:: DIRECTIONS ::
Images excluded, reproduce each line of the records exactly as it stands.
- Opening Delimiter -
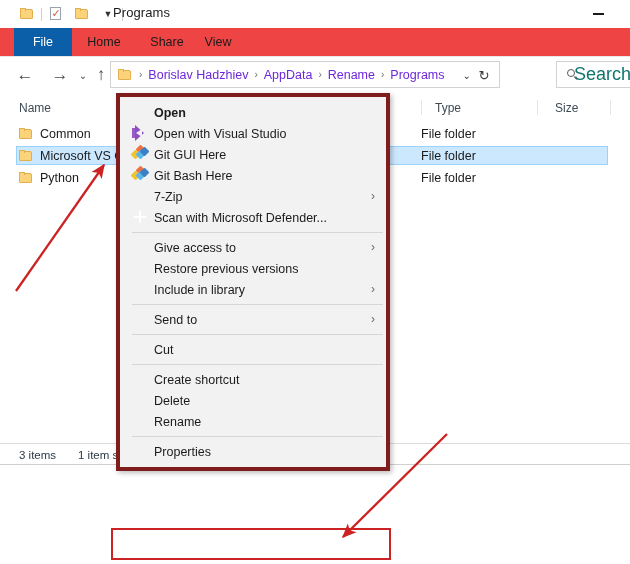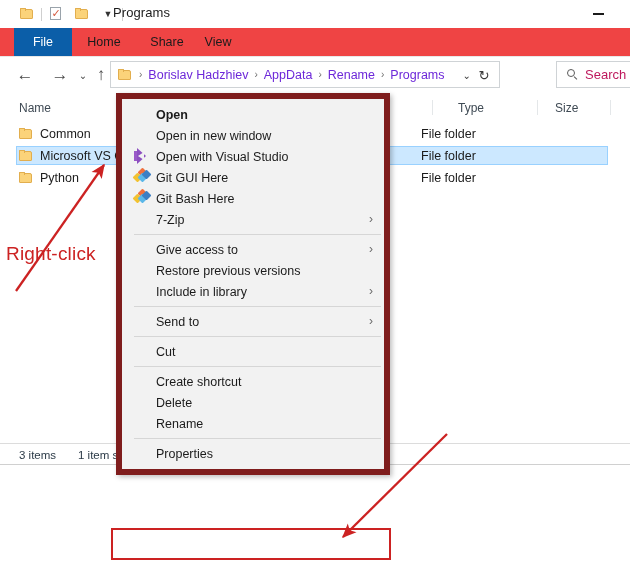"Search" #search-placeholder { color: #be185d -> #0f766e; font-size: 13px -> 18px }
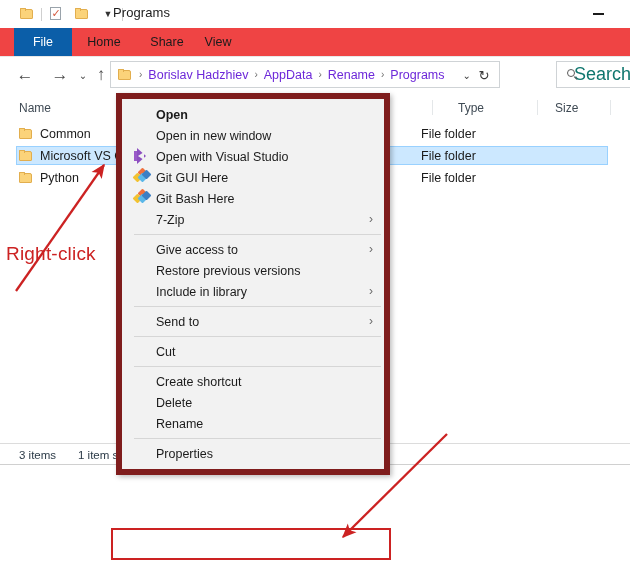"Open" #context-menu { border: 6px solid #7f1d1d -> 4px solid #7f1d1d }
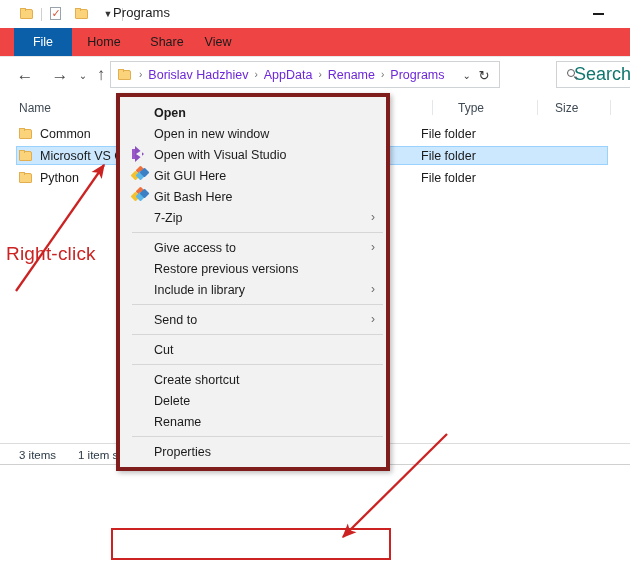"Type" #col-type { left: 432px -> 421px; padding-left: 25px -> 13px }
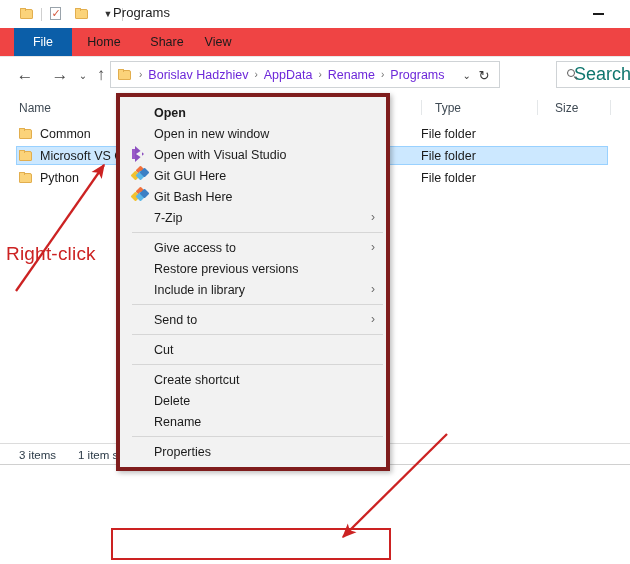"Open in new window" div.mi { html: <div> <span>Open in new window</span> </div> -> none }
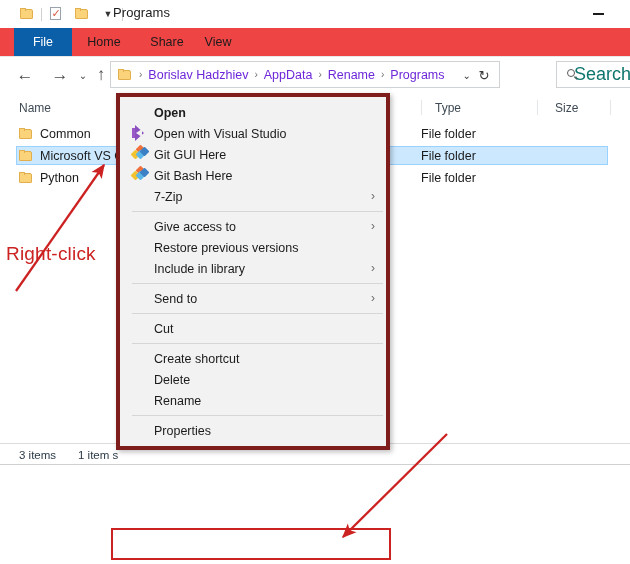"Scan with Microsoft Defender..." div.mi { html: none -> <div> <span> <span></span> </span> <span>Scan with Microsoft Defender...</span> </div> }
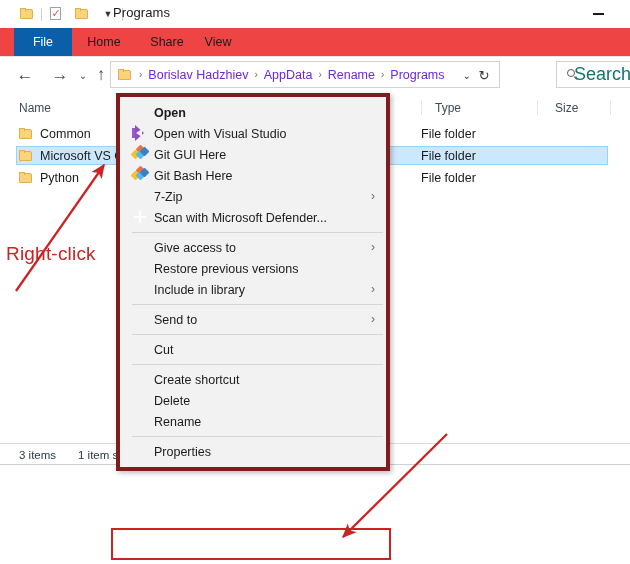"Right-click" div { html: <div>Right-click</div> -> none }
- Closing Delimiter -
:: SOLUTION TO THIS PROBLEM ::
"Search" #search-placeholder { color: #be185d -> #0f766e; font-size: 13px -> 18px }
"Open" #context-menu { border: 6px solid #7f1d1d -> 4px solid #7f1d1d }
"Type" #col-type { left: 432px -> 421px; padding-left: 25px -> 13px }
"Open in new window" div.mi { html: <div> <span>Open in new window</span> </div> -> none }
"Scan with Microsoft Defender..." div.mi { html: none -> <div> <span> <span></span> </span> <span>Scan with Microsoft Defender...</span> </div> }
"Right-click" div { html: <div>Right-click</div> -> none }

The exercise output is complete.